At the end of the observation period the animals were killed by cervical dislocation. All animals were subjected to gross necropsy. This consisted of an external examination and opening of the abdominal and thoracic cavities. The appearance of any macroscopic abnormalities was recorded. No tissues were retained.

Results and discussion

Effect levels
Sex:
female
Dose descriptor:
LD50
Effect level:
> 2 000 mg/kg bw
Based on:
test mat.
Mortality:
There were no deaths.
Clinical signs:
No signs of systemic toxicity were noted.
Body weight:
All animals showed expected gains in bodyweight over the observation period.
Bodyweight:
- At day 7: Mean: 187.4 g ; SD: +/- 12.9
- At day 14: Mean: 195 g ; SD: +/- 15.4
Bodyweight gain:
- During week 1: Mean: 20 g ; SD: +/- 7.6
- During week 2: Mean: 7.6 g ; SD: +/- 3.1
Gross pathology:
No abnormalities detected in any of the rat

Applicant's summary and conclusion

Interpretation of results:
not classified
Remarks:
Migrated information Criteria used for interpretation of results: EU
Conclusions:
The acute oral median lethal dose (LD50) of the test item in the female Wistar strain rat was estimated to be greater than 2000 mg/kg bodyweight (Globally Harmonised Classification System - Unclassified).
Executive summary:

Introduction. The study was performed to assess the acute oral toxicity of the test item in the Wistar strain rat. The method was designed to be compatible with the following:

• OECD Guidelines for Testing of Chemicals No 420 "Acute Oral Toxicity - Fixed Dose Method" (adopted 17 December 2001)
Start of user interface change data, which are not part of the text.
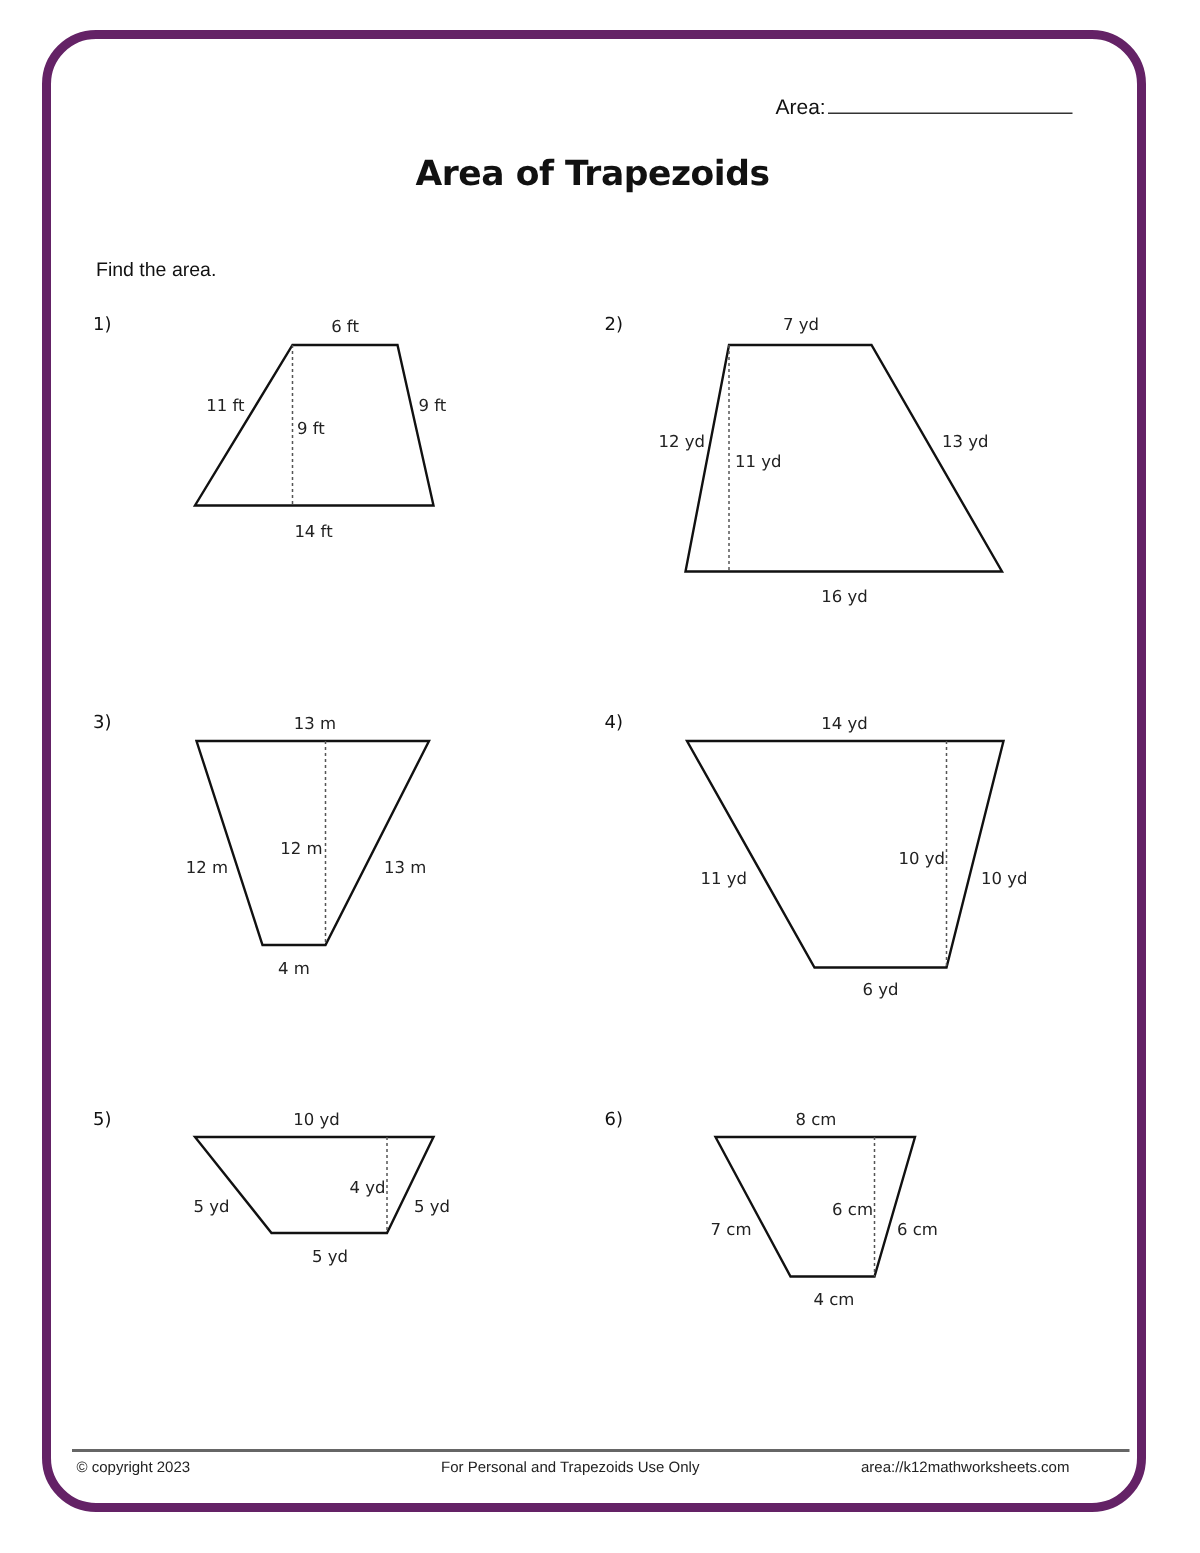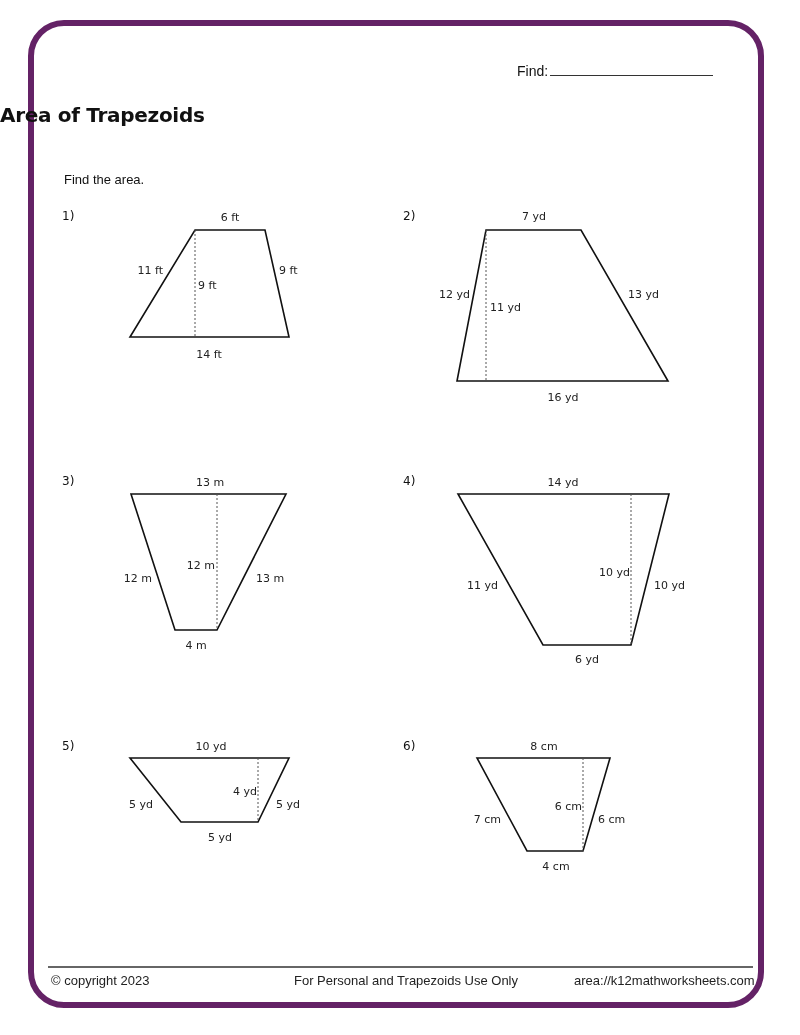--- a/index.html
+++ b/index.html
@@ -24,7 +24,7 @@
 <div class="frame"></div>
 
 <div class="abs name-line">
-  <span>Find:</span><span class="blank"></span>
+  <span>Area:</span><span class="blank"></span>
 </div>
 
 <div class="abs title">Area of Trapezoids</div>

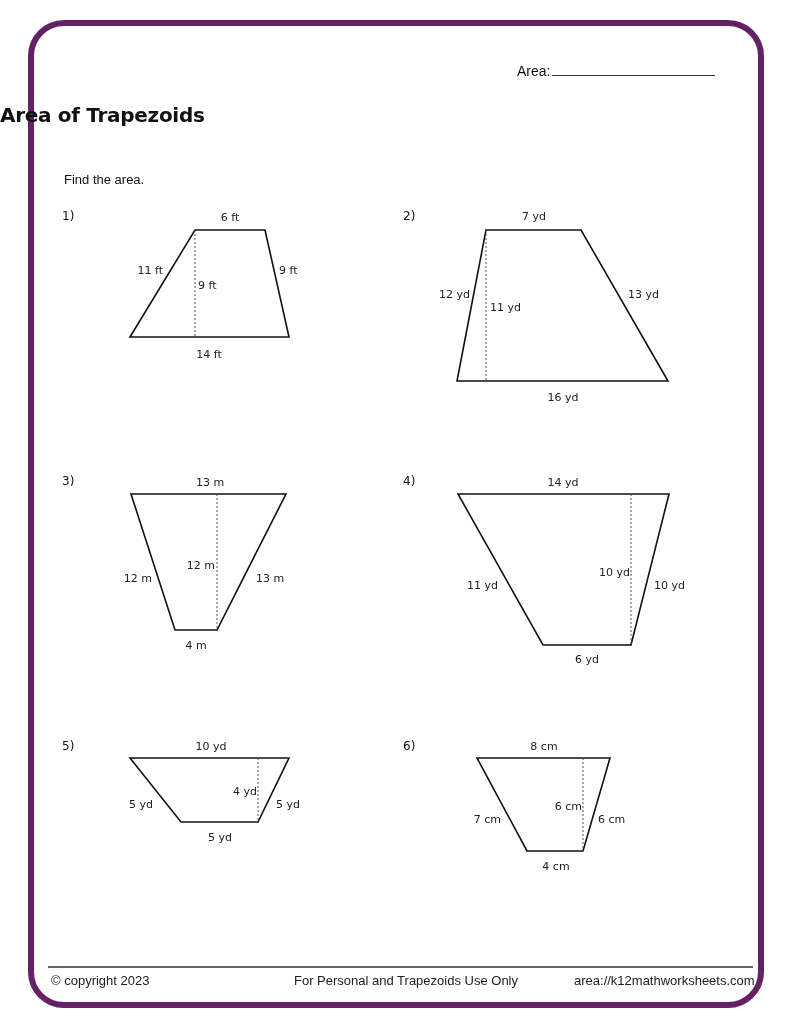--- a/index.html
+++ b/index.html
@@ -10,7 +10,7 @@
   .abs { position:absolute; white-space:nowrap; }
   .name-line { left:517px; top:63px; font-size:14px; font-family:"Liberation Sans", sans-serif; }
   .name-line .blank { display:inline-block; width:163px; border-bottom:1px solid #333; height:12px; vertical-align:baseline; margin-left:2px; }
-  .title { left:0; width:790px; top:103px; font-size:20px; font-weight:bold; font-family:"DejaVu Sans", sans-serif; letter-spacing:-0.3px; }
+  .title { left:0; width:790px; text-align:center; top:103px; font-size:23px; font-weight:bold; font-family:"DejaVu Sans", sans-serif; letter-spacing:-0.3px; }
   .instr { left:64px; top:172px; font-size:13px; font-family:"Liberation Sans", sans-serif; }
   .pnum { font-size:12px; font-family:"DejaVu Sans", sans-serif; }
   svg.fig { position:absolute; left:0; top:0; }

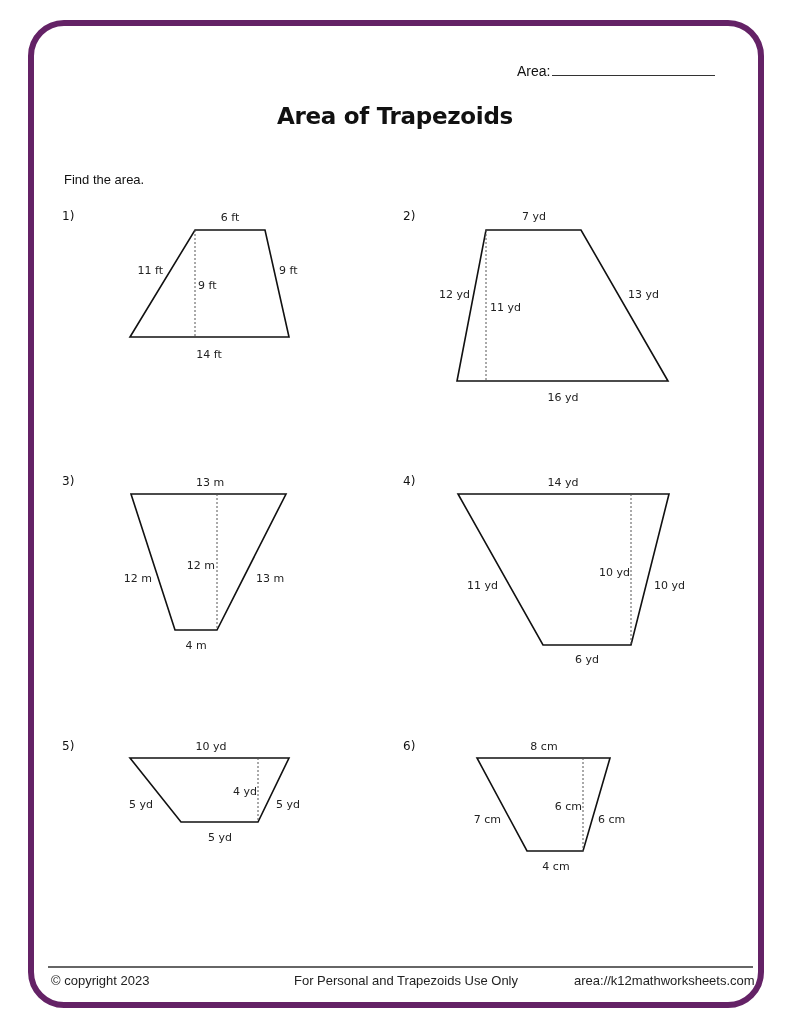--- a/index.html
+++ b/index.html
@@ -16,7 +16,7 @@
   svg.fig { position:absolute; left:0; top:0; }
   svg text { font-family:"DejaVu Sans", sans-serif; font-size:11px; fill:#222; }
   .footer-rule { position:absolute; left:48px; top:966px; width:705px; height:0; border-top:2px solid #666; }
-  .foot { top:973px; font-size:13px; font-family:"Liberation Sans", sans-serif; color:#222; }
+  .foot { top:973px; font-size:10px; font-family:"Liberation Sans", sans-serif; color:#222; }
 </style>
 </head>
 <body>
• Method B1 bis Acute Toxicity (Oral) of Commission Regulation (EC) No. 440/2008

Method. Following a sighting test at a dose level of 2000 mg/kg, an additional four fasted female animals were given a single oral dose of test item, as a suspension in distilled water, at a dose level of 2000 mg/kg bodyweight. Clinical signs and bodyweight development were monitored during the study. All animals were subjected to gross necropsy.
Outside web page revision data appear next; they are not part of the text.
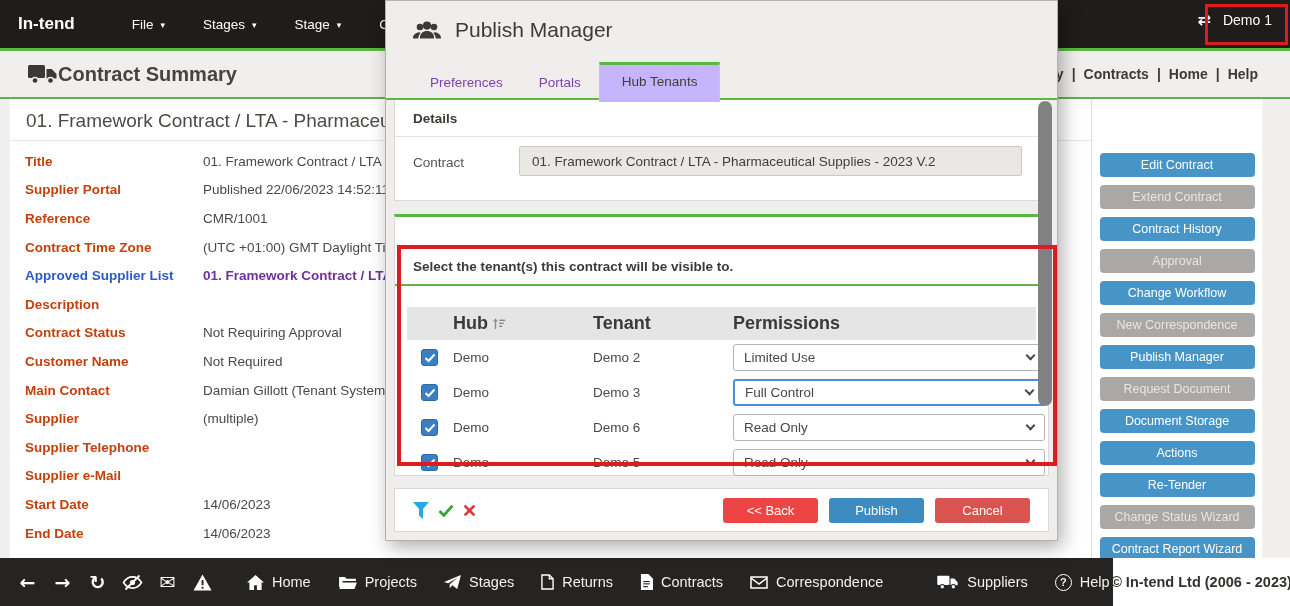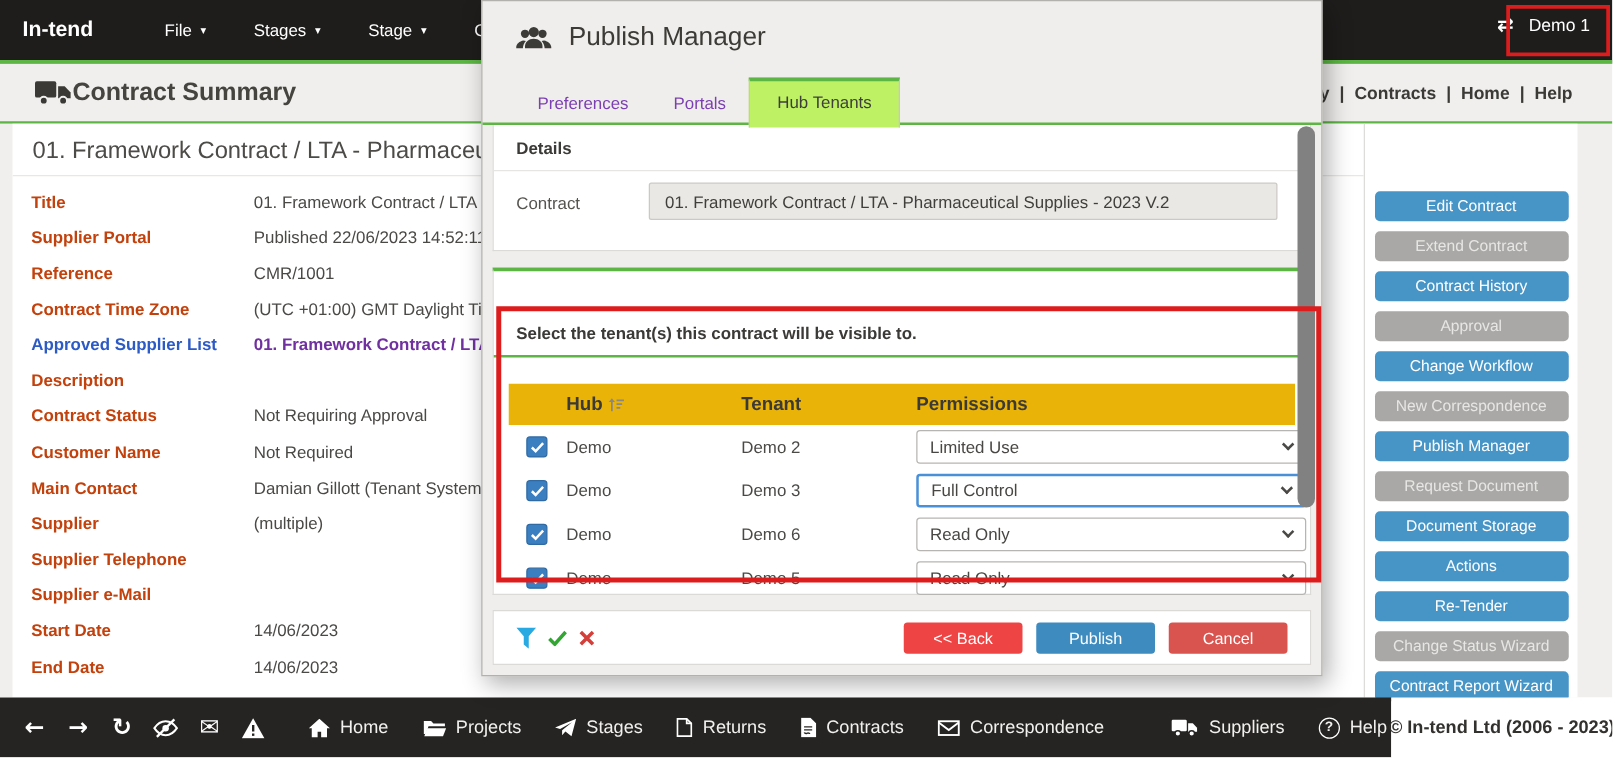--- a/index.html
+++ b/index.html
@@ -66,7 +66,7 @@
                      font-size:21px; color:#3c3b38; }
   .tabs { position:absolute; top:61px; left:26px; display:flex; align-items:flex-end; z-index:3; }
   .tab { padding:10px 18px; font-size:13.5px; color:#7b3fb2; cursor:default; }
-  .tab.active { background:#bef264; border:1px solid #c9c7c4; border-top:3px solid #5cb544; border-bottom:none;
+  .tab.active { background:#c4b5fd; border:1px solid #c9c7c4; border-top:3px solid #5cb544; border-bottom:none;
                 color:#3f3e3b; padding:9px 22px 13px; margin-bottom:-2px; }
   .modal-green-line { position:absolute; top:97px; left:0; width:100%; height:2px; background:#5cb544; z-index:2; }
 

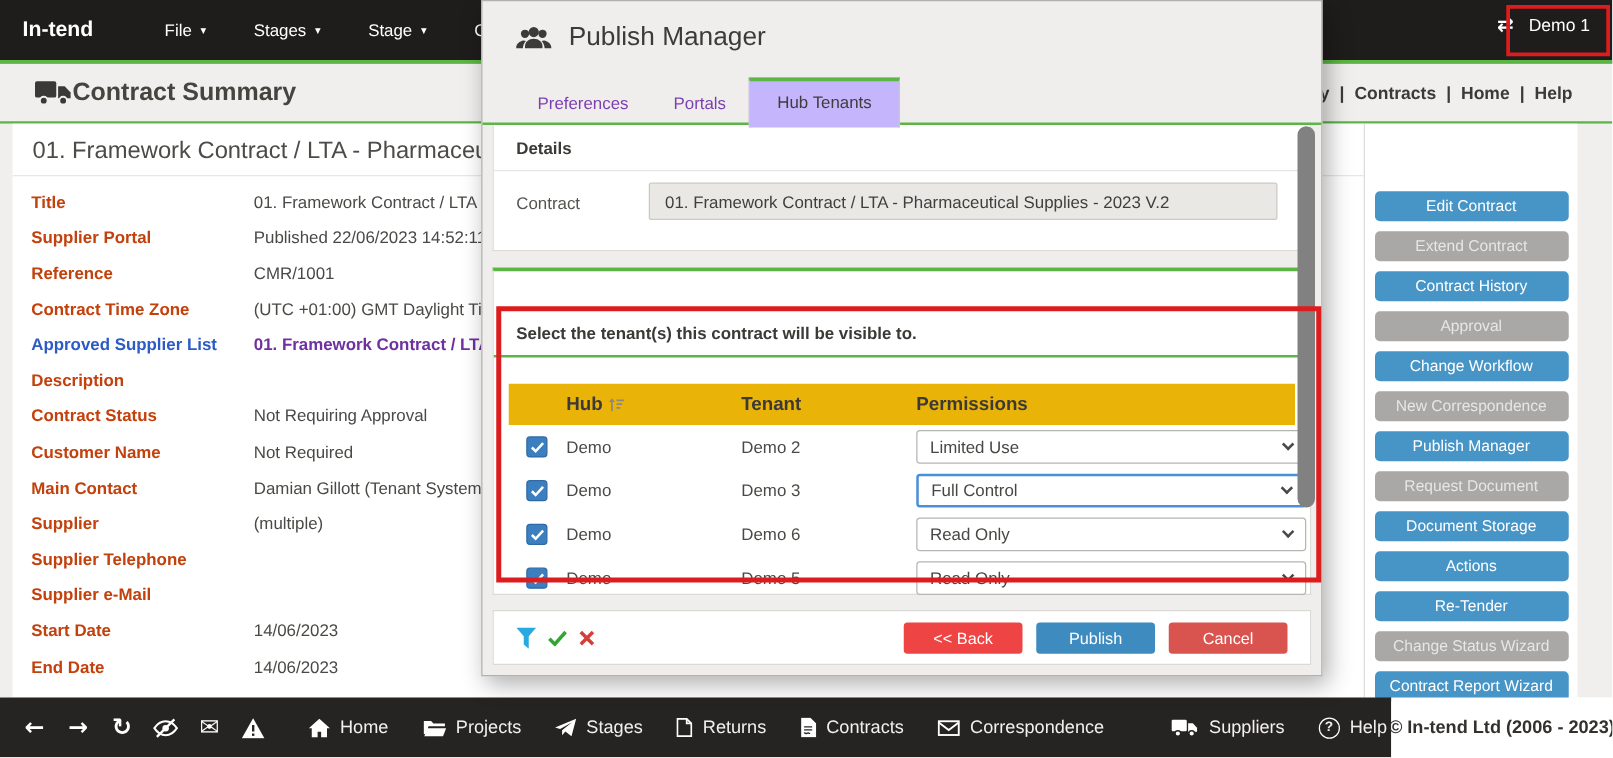--- a/index.html
+++ b/index.html
@@ -86,7 +86,7 @@
                  border-bottom:2px solid #5cb544;margin-top:32px; }
   .ten-table { margin:8px 12px 0; }
   .t-head,.t-row { display:grid; grid-template-columns:46px 140px 140px 1fr; align-items:center; }
-  .t-head { height:33px; background:#eab308; font-weight:bold; font-size:15px; color:#3b3a37;margin-top:21px; }
+  .t-head { height:33px; background:#e5e5e5; font-weight:bold; font-size:18px; color:#3b3a37;margin-top:21px; }
   .t-row { height:35px; font-size:13.5px; color:#4a4946; }
   .hub-head { display:flex; align-items:center; gap:4px; }
   .checkbox { width:17px; height:17px; margin-left:14px; background:#3c7fc0; border:1px solid #2f6aa3;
Mortality. There were no deaths.

Clinical Observations. There were no signs of systemic toxicity.

Bodyweight. All animals showed expected gains in bodyweight.

Necropsy. No abnormalities were noted at necropsy.

Conclusion. The acute oral median lethal dose (LDso) of the test item in the female Wistar strain rat was estimated to be greater than 2000 mg/kg bodyweight (Globally Harmonised Classification System - Unclassified).